Da das Beziehungsverhältnis zwischen Elternpaar und Kindern innerhalb einer Patchwork-Familie asymmetrisch ist, muss diese sich verschiedenen Herausforderungen stellen. Das sind u.a. das Miteinanderverbinden der ursprünglichen Familie mit der neuen Patchwork-Familie oder auch das Konstruieren einer familiären Heimat. Hier spielt das System der Generationen eine entscheidende Rolle:

„Im System der Partnerschaft können sich Konflikte mit der Vorgeneration und in den Vorgenerationen erlebten Beziehungskonstellationen wiederholen“ (Ruthard Stachowske).

In der Neuzeit bezieht sich der Begriff Generation auf existenzielle Erfahrungen, die Teil des Menschseins sind.

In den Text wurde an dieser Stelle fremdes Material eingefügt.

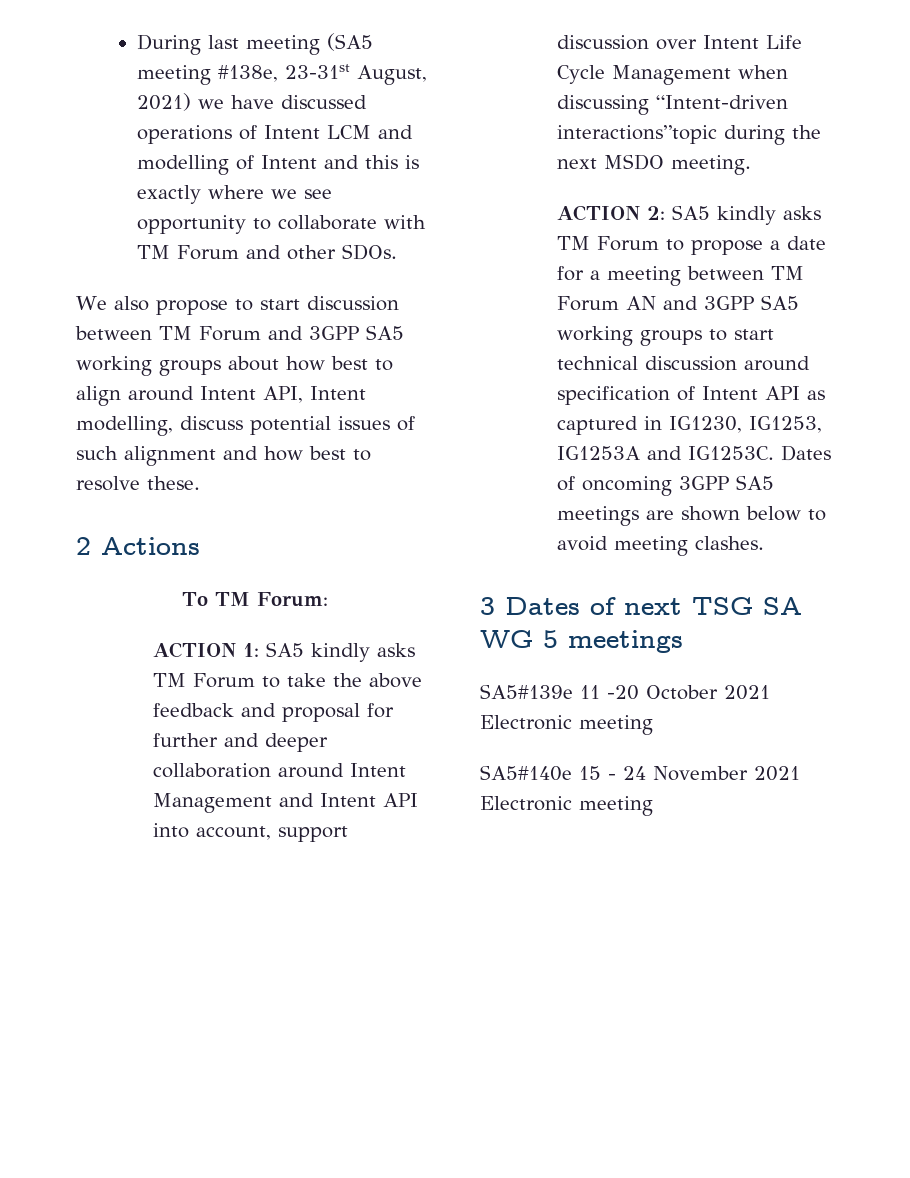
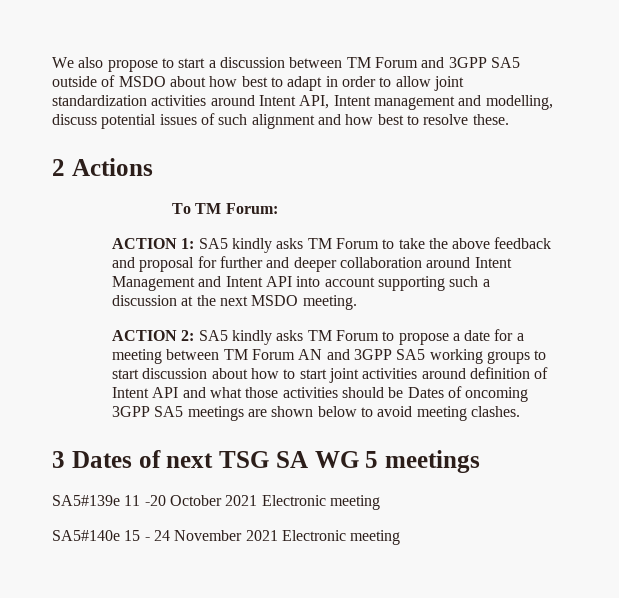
- During last meeting (SA5 meeting #138e, 23-31st August, 2021) we have discussed operations of Intent LCM and modelling of Intent and this is exactly where we see opportunity to collaborate with TM Forum and other SDOs.
- We also propose to start discussion between TM Forum and 3GPP SA5 working groups about how best to align around Intent API, Intent modelling, discuss potential issues of such alignment and how best to resolve these.
+ We also propose to start a discussion between TM Forum and 3GPP SA5 outside of MSDO about how best to adapt in order to allow joint standardization activities around Intent API, Intent management and modelling, discuss potential issues of such alignment and how best to resolve these.
- ACTION 1: SA5 kindly asks TM Forum to take the above feedback and proposal for further and deeper collaboration around Intent Management and Intent API into account, support discussion over Intent Life Cycle Management when discussing “Intent-driven interactions”topic during the next MSDO meeting.
+ ACTION 1: SA5 kindly asks TM Forum to take the above feedback and proposal for further and deeper collaboration around Intent Management and Intent API into account supporting such a discussion at the next MSDO meeting.
- ACTION 2: SA5 kindly asks TM Forum to propose a date for a meeting between TM Forum AN and 3GPP SA5 working groups to start technical discussion around specification of Intent API as captured in IG1230, IG1253, IG1253A and IG1253C. Dates of oncoming 3GPP SA5 meetings are shown below to avoid meeting clashes.
+ ACTION 2: SA5 kindly asks TM Forum to propose a date for a meeting between TM Forum AN and 3GPP SA5 working groups to start discussion about how to start joint activities around definition of Intent API and what those activities should be Dates of oncoming 3GPP SA5 meetings are shown below to avoid meeting clashes.

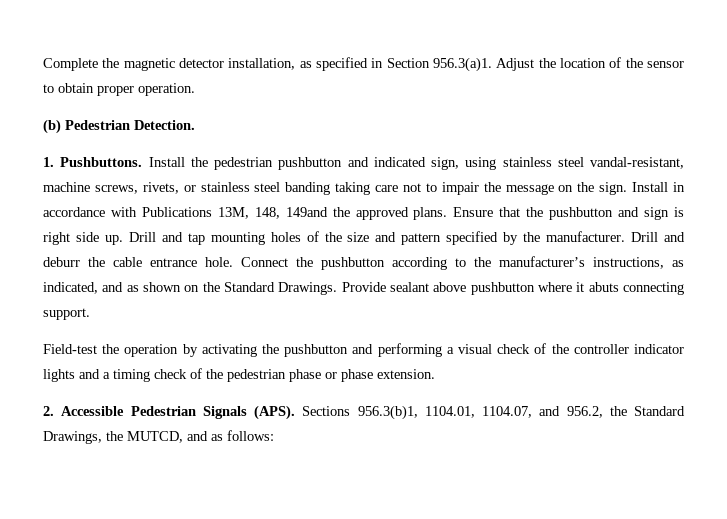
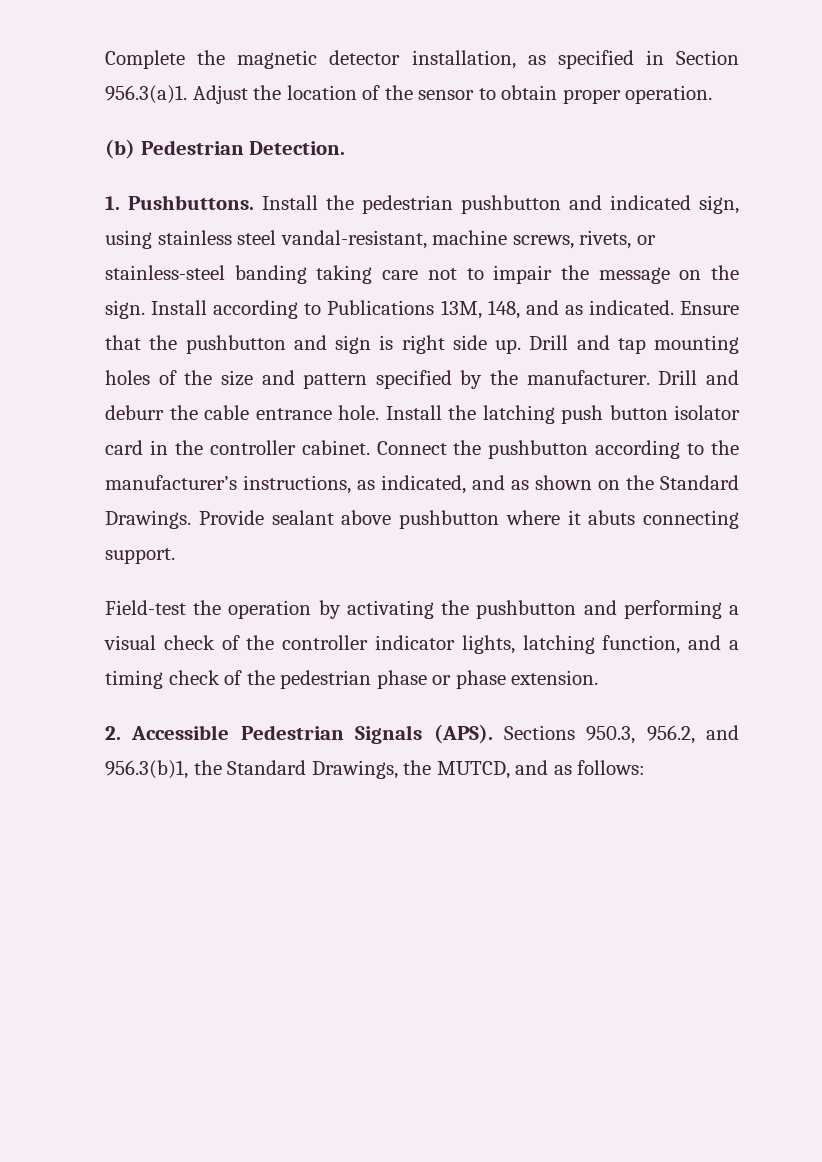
- Install the pedestrian pushbutton and indicated sign, using stainless steel vandal-resistant, machine screws, rivets, or stainless steel banding taking care not to impair the message on the sign.
+ Install the pedestrian pushbutton and indicated sign, using stainless steel vandal-resistant, machine screws, rivets, or stainless-steel banding taking care not to impair the message on the sign.
- Install in accordance with Publications 13M, 148, 149and the approved plans.
+ Install according to Publications 13M, 148, and as indicated.
+ Install the latching push button isolator card in the controller cabinet.
- Field-test the operation by activating the pushbutton and performing a visual check of the controller indicator lights and a timing check of the pedestrian phase or phase extension.
+ Field-test the operation by activating the pushbutton and performing a visual check of the controller indicator lights, latching function, and a timing check of the pedestrian phase or phase extension.
- Sections 956.3(b)1, 1104.01, 1104.07, and 956.2, the Standard Drawings, the MUTCD, and as follows:
+ Sections 950.3, 956.2, and 956.3(b)1, the Standard Drawings, the MUTCD, and as follows:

Im Grunde bedeutet dies, dass bestimmte Werte und Traditionen von Generation zu Generation übertragen werden:

„Eine der wichtigen theoretischen Aussagen der Mehrgenerationen-Familientherapie ist die Annahme, dass sich in Familien über Generationen im Wesentlichen immer wieder dieselben Konflikte wiederholen, dass also ein intrafamiliärer Wiederholungszwang besteht“ (Ruthard Stachowske).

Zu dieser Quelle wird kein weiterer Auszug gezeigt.